O meu lado feminino é muito forte. Influência da mãe, mulher de vanguarda que nos ensinou a respeitar a mulher porque sempre se fez respeitar, pobre e órfã muito cedo. Ela era o amor vestido de armadura, disposta a enfrentar, sem medo, os desafios da vida. Hoje continuo cercado de mulheres, quatro filhas de personalidades fortes e o encanto de três netinhas (qual o avô que não é abestalhado?).
Delas, já ouvi: “Puxa, o velho é mais ‘feminista’ do que a gente”. Talvez a curiosidade intelectual tenha me levado a observar o fenômeno da opressão ao longo da história e concluí que a opressão mais antiga, mais covarde, mais institucionalizada e mais cultural é a que a tirania androcêntrica exerce sobre mundo feminino. E toda ela “legitimada” a partir mentiras protecionistas: o “sexo frágil”; o absurdo de uma superioridade por questões anatômicas e outras patranhas que discriminam, excluem e punem as potencialidades femininas.
Mas a revolução feminina é um dado histórico irreversível. Os avanços nas lutas por direito e por um lugar merecido nas sociedade seguem superando barbaridades e obscurantismos. Ainda falta muito. A caminhada não sofre apenas de preconceitos: sofre violência física, psíquica e emocional.
O caso da garota estuprada e grávida aos dez anos escancara os desajustes familiares e coloca na agenda nacional a discussão sobre a delicada questão do aborto.
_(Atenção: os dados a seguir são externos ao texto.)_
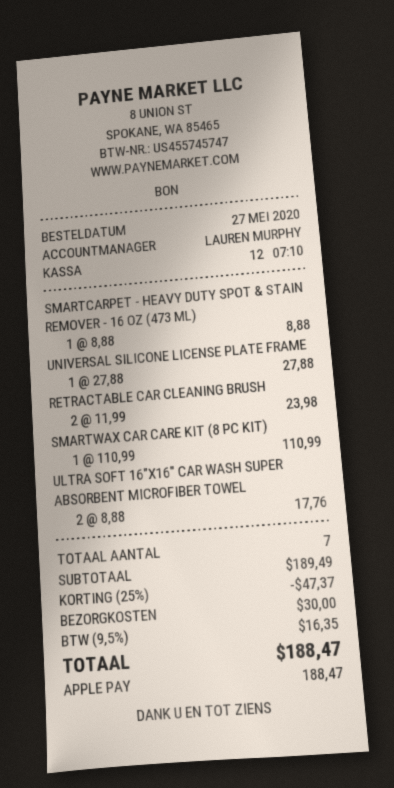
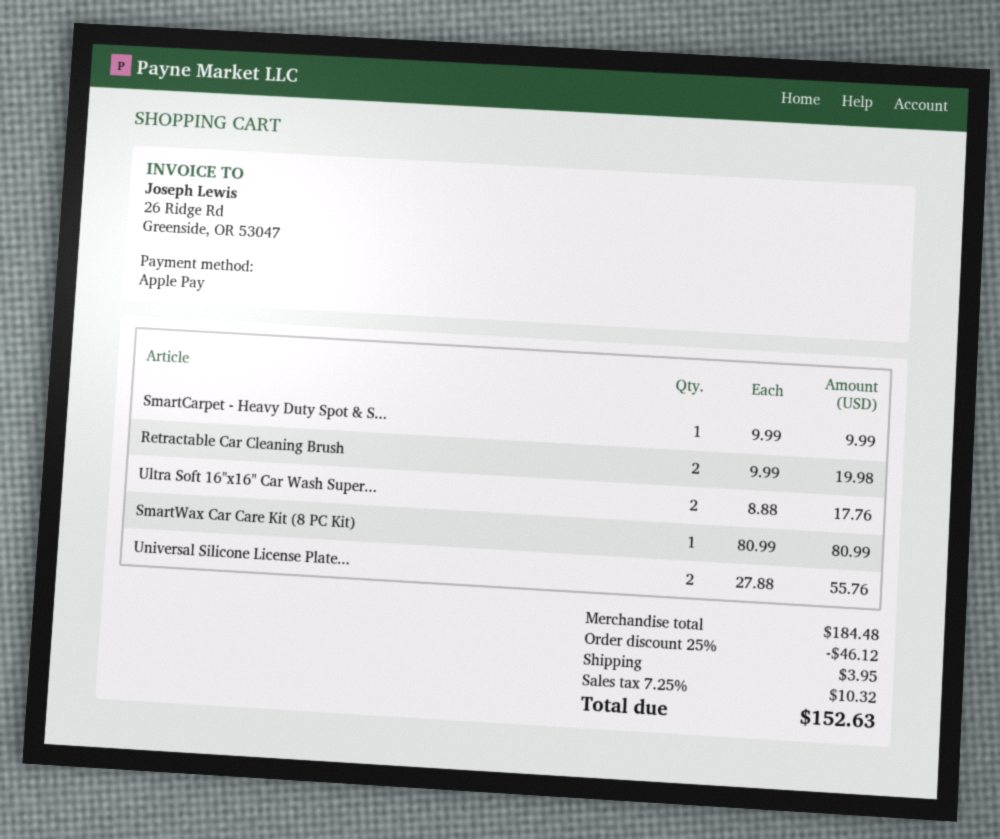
SMARTCARPET - HEAVY DUTY SPOT & STAIN REMOVER - 16 OZ (473 ML): 1 x 8.88 = 8.88 -> 1 x 9.99 = 9.99
UNIVERSAL SILICONE LICENSE PLATE FRAME: 1 x 27.88 = 27.88 -> 2 x 27.88 = 55.76
RETRACTABLE CAR CLEANING BRUSH: 2 x 11.99 = 23.98 -> 2 x 9.99 = 19.98
SMARTWAX CAR CARE KIT (8 PC KIT): 1 x 110.99 = 110.99 -> 1 x 80.99 = 80.99
subtotal: 189.49 -> 184.48
discount: 25% = 47.37 -> 25% = 46.12
shipping: 30.00 -> 3.95
tax: 9.5% = 16.35 -> 7.25% = 10.32
total: 188.47 -> 152.63

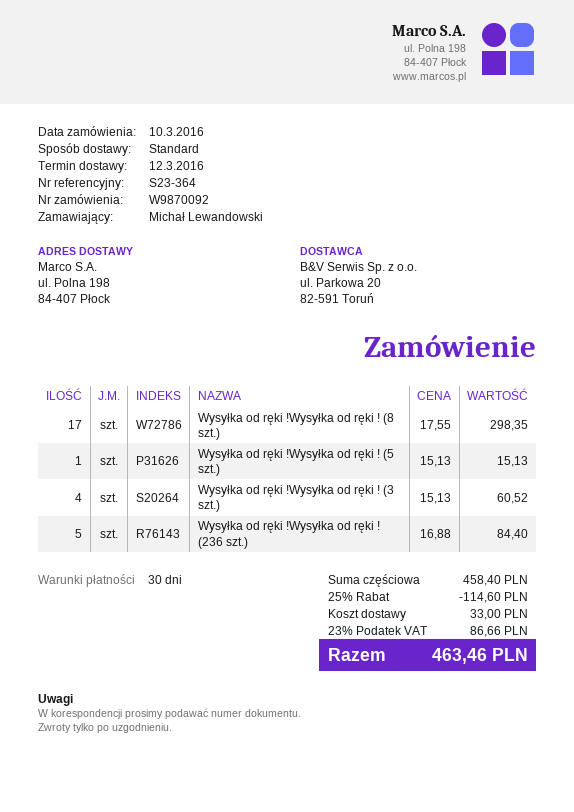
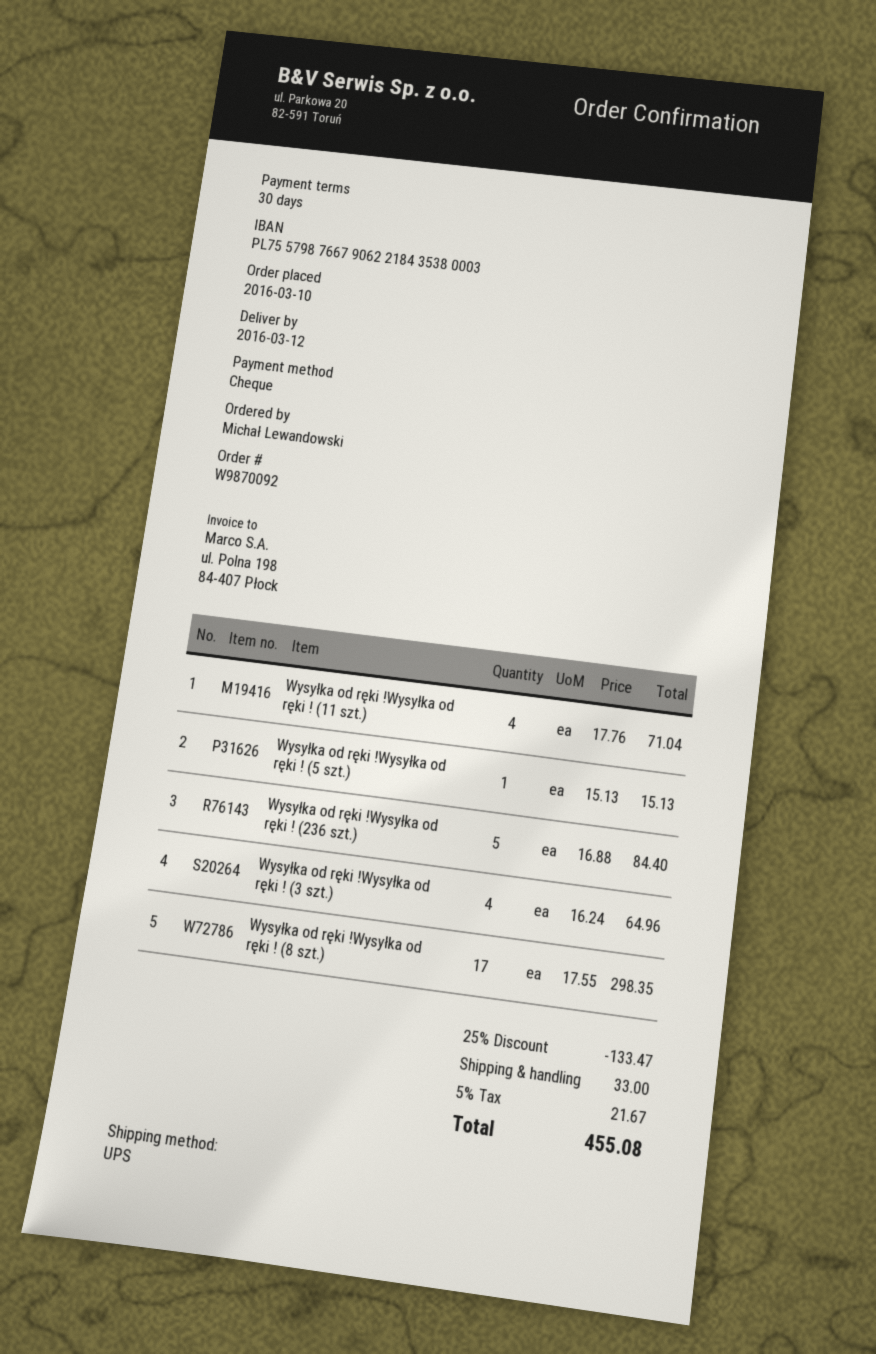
shipping method: standard -> UPS
Wysyłka od ręki !Wysyłka od ręki ! (3 szt.): 4 x 15.13 = 60.52 -> 4 x 16.24 = 64.96
Wysyłka od ręki !Wysyłka od ręki ! (11 szt.): none -> 4 x 17.76 = 71.04
discount: 25% = 114.60 -> 25% = 133.47
tax: 23% = 86.66 -> 5% = 21.67
total: 463.46 -> 455.08

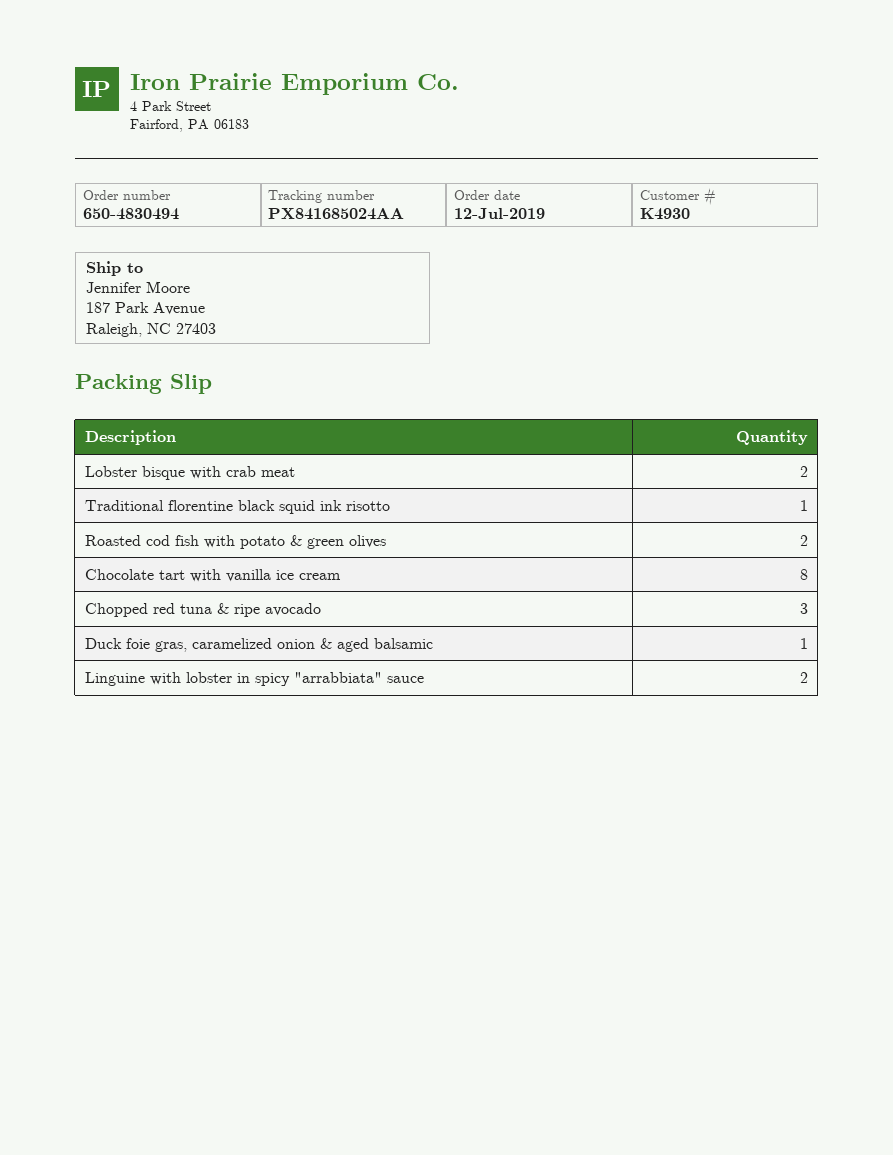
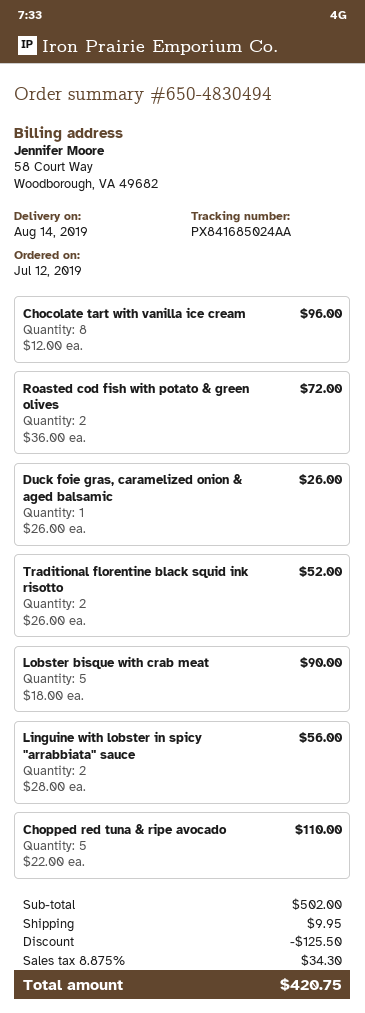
Lobster bisque with crab meat: 2 -> 5
Traditional florentine black squid ink risotto: 1 -> 2
Chopped red tuna & ripe avocado: 3 -> 5

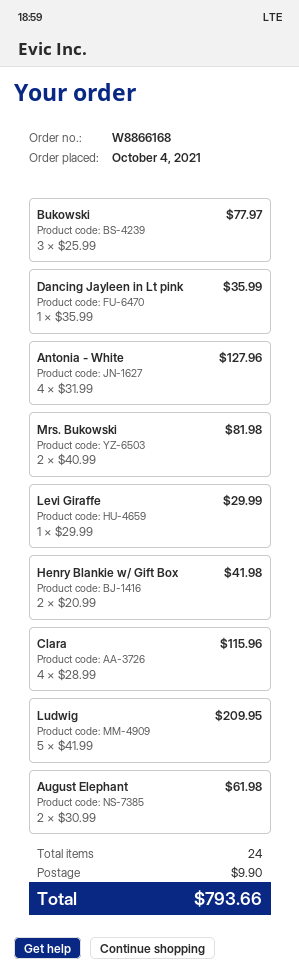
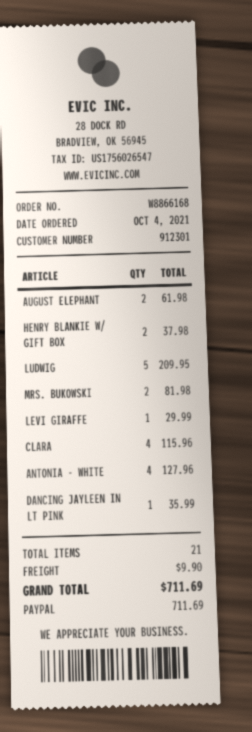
Bukowski: 3 for 77.97 -> none
Henry Blankie w/ Gift Box: 2 for 41.98 -> 2 for 37.98
total quantity: 24 -> 21
total: 793.66 -> 711.69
Caro doutor, sou insuspeito para valorizar sua conduta pautada pela consciência humanitária, pela coragem dos misericordiosos e, sobretudo, porque obedeceu a princípios e valores que dão suporte à ética médica. Insuspeito, por uma razão: sempre defendi o direito a mulher optar pelo aborto até que assisti ao exame de ultrassonografia de um dos filhos. A emoção da imagem fez ruir toda minha racionalidade. O assunto merece ser discutido, sem fanatismos, a virulência de palavras, sem demonizações, deixando que a consciência nacional decida a questão por meio do plebiscito ou do referendo.
Obrigado, doutor, pelo exemplo de dignidade e altivez!